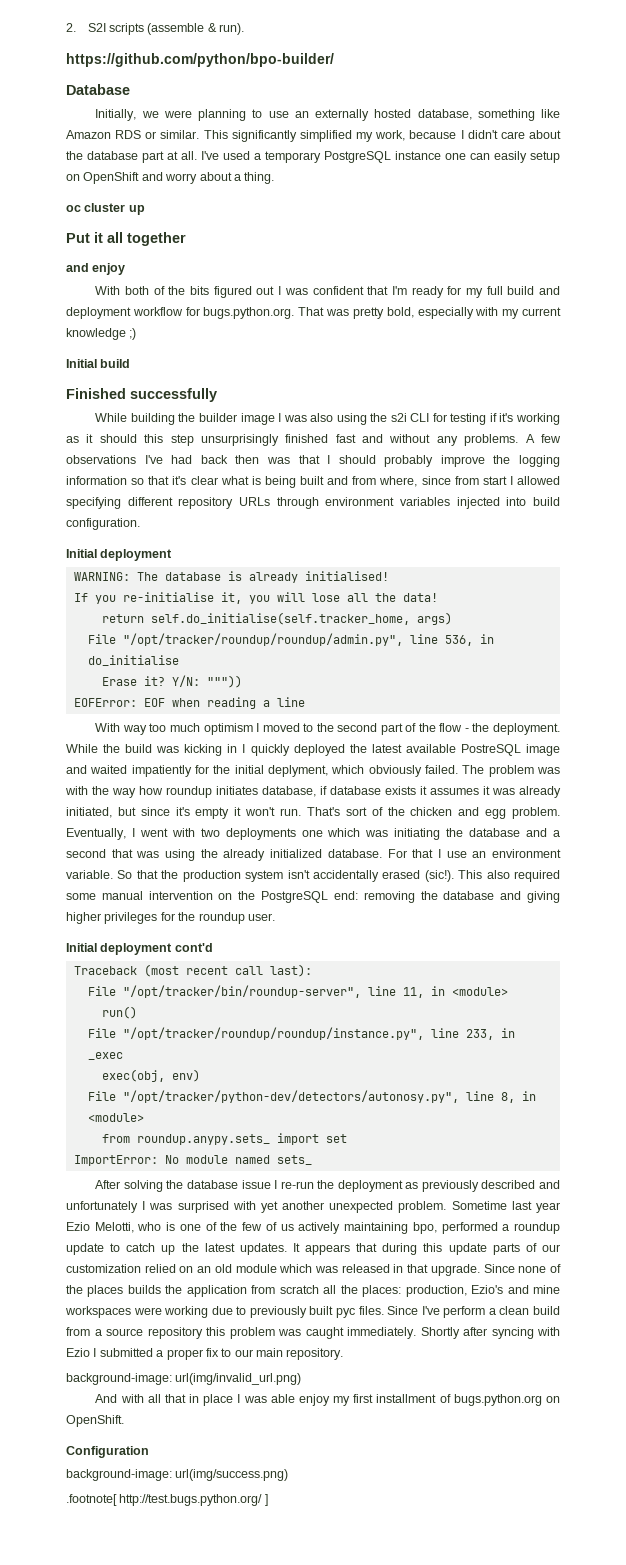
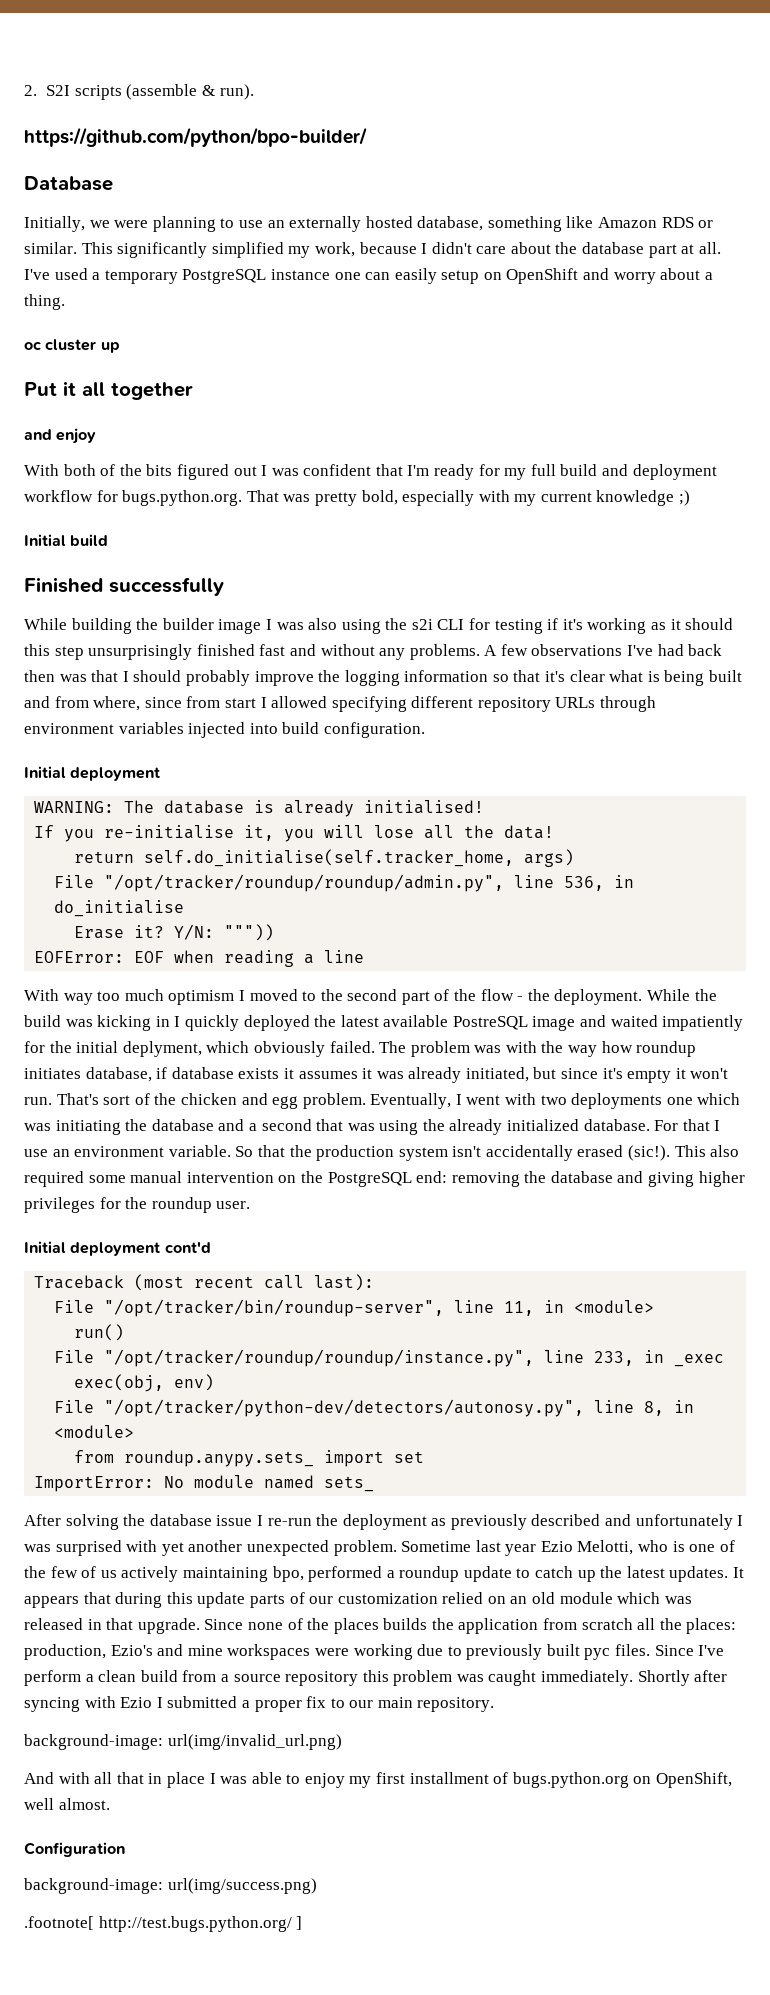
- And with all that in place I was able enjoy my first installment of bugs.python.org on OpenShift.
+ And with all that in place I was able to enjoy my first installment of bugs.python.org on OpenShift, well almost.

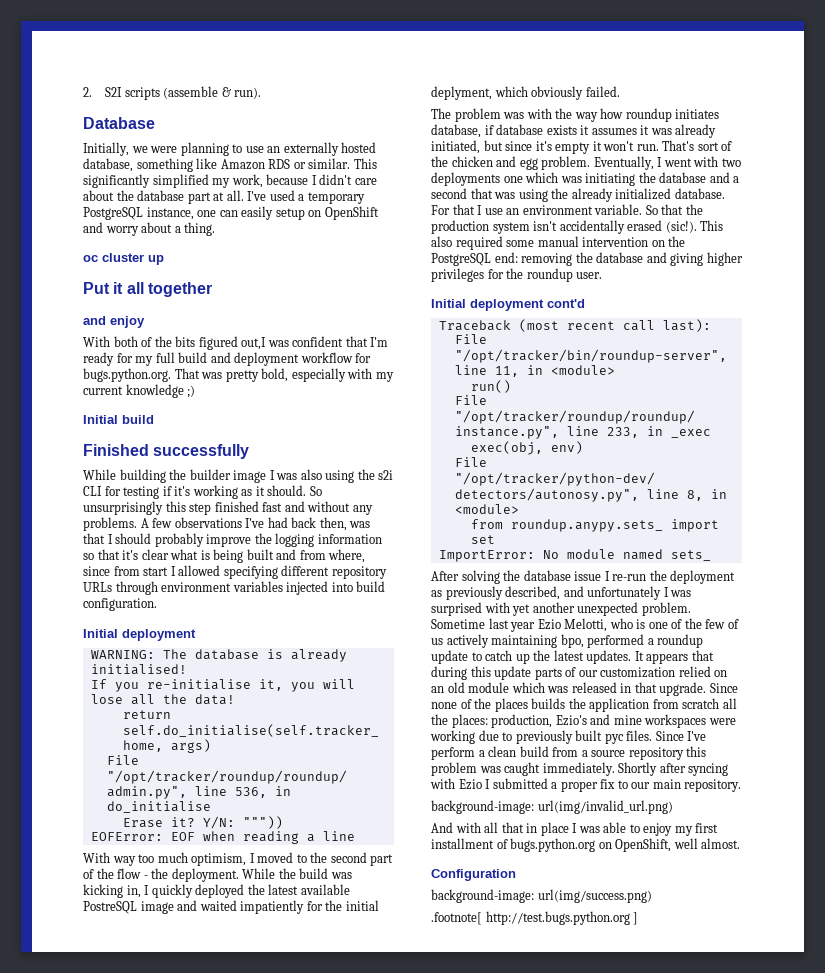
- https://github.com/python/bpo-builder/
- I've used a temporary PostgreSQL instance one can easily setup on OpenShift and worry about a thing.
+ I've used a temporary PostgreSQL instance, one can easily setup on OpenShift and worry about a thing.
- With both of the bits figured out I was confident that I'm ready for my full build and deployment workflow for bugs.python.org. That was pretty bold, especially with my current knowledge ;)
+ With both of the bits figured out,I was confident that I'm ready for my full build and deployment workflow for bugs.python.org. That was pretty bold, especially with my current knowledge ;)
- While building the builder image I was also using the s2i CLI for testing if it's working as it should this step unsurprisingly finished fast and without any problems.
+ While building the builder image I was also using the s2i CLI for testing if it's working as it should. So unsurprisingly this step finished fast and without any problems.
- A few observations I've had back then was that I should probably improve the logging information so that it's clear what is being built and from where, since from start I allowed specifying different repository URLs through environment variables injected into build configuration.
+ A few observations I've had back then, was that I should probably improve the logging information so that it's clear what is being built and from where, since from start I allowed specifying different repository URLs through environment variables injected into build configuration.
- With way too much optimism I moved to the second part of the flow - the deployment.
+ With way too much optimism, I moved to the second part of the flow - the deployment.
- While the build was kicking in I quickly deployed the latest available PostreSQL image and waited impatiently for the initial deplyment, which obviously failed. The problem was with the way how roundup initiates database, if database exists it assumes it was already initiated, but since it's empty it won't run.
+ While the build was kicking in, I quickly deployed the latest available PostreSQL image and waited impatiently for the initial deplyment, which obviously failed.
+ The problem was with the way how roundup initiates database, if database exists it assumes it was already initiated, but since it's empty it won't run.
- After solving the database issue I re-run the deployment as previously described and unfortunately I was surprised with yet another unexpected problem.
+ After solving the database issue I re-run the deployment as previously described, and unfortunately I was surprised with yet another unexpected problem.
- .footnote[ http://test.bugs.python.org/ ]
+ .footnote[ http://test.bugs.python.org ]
---
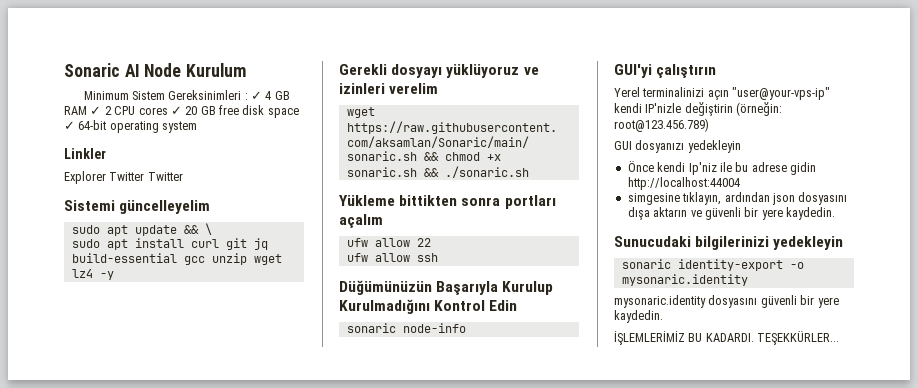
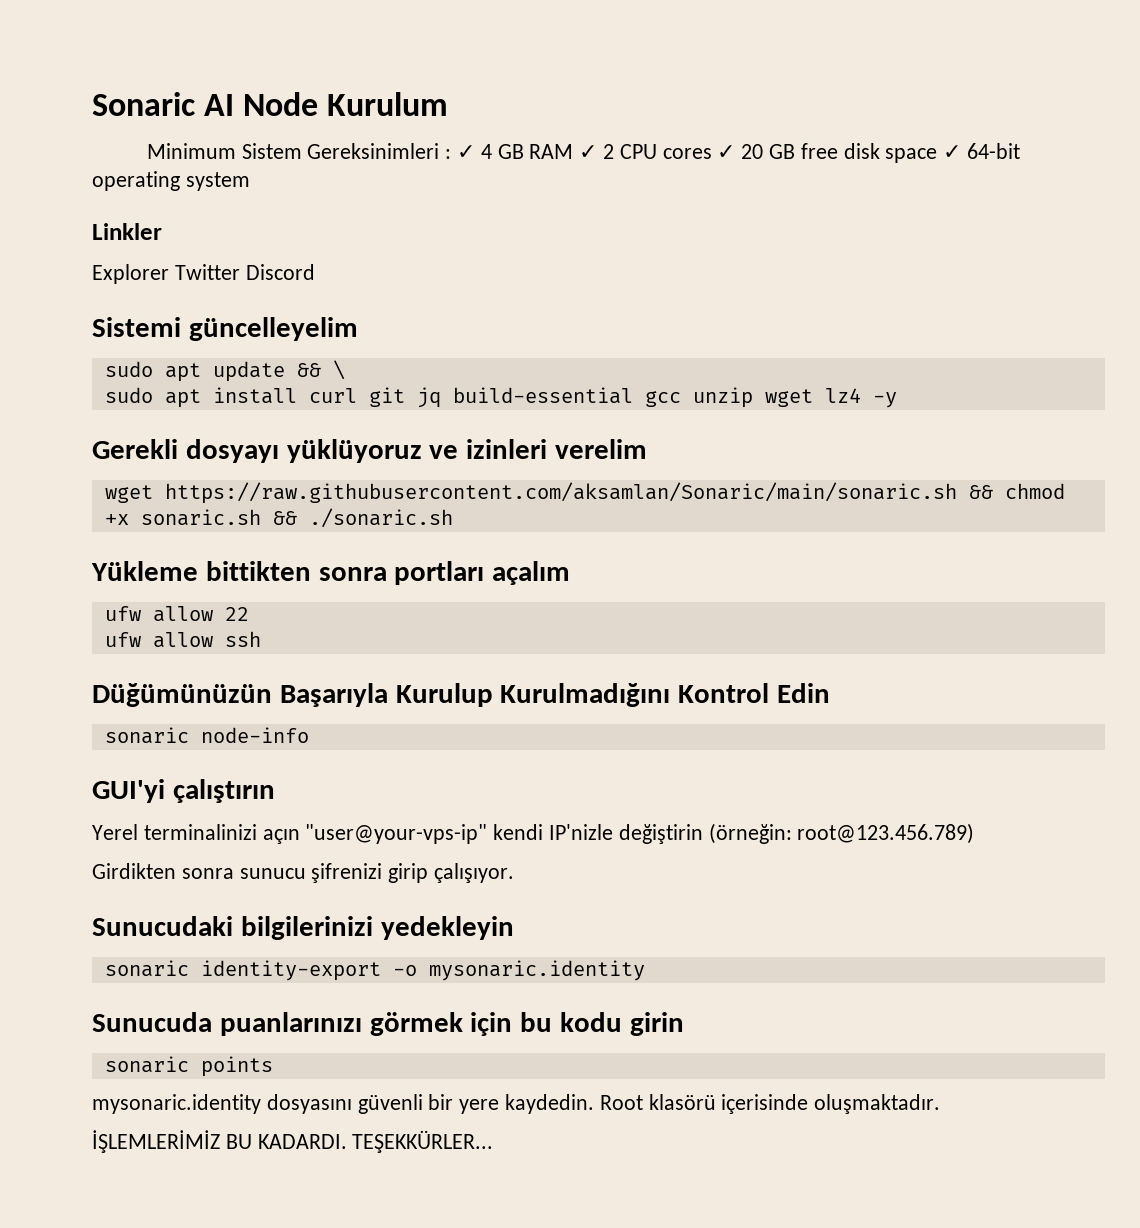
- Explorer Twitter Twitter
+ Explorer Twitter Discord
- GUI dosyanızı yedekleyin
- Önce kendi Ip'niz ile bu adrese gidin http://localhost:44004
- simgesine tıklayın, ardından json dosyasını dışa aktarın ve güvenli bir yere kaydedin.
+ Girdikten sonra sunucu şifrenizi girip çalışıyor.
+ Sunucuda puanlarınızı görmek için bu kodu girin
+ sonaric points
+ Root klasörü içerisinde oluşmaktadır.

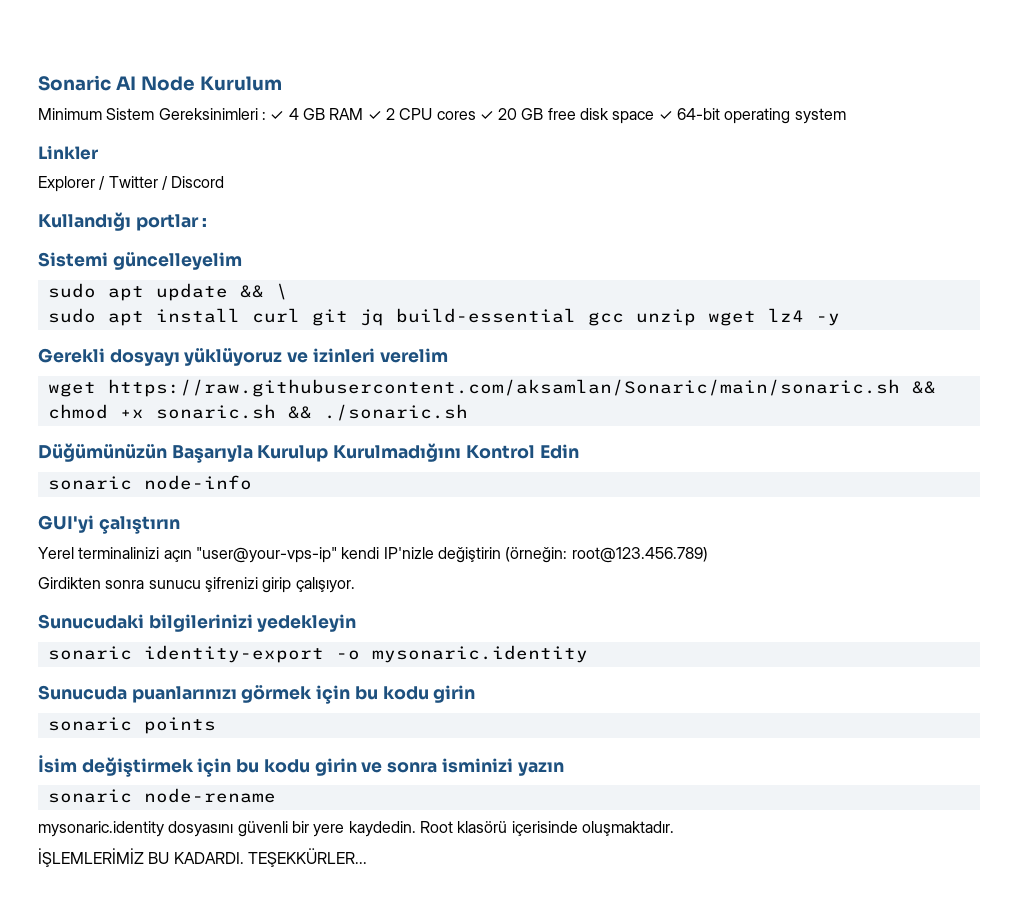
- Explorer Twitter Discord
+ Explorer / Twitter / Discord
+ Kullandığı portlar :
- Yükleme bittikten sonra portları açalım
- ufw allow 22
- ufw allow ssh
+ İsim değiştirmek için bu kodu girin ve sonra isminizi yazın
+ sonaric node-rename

* Work required
Count each line of the material that includes "figured", and reply with only the count.

* Result
2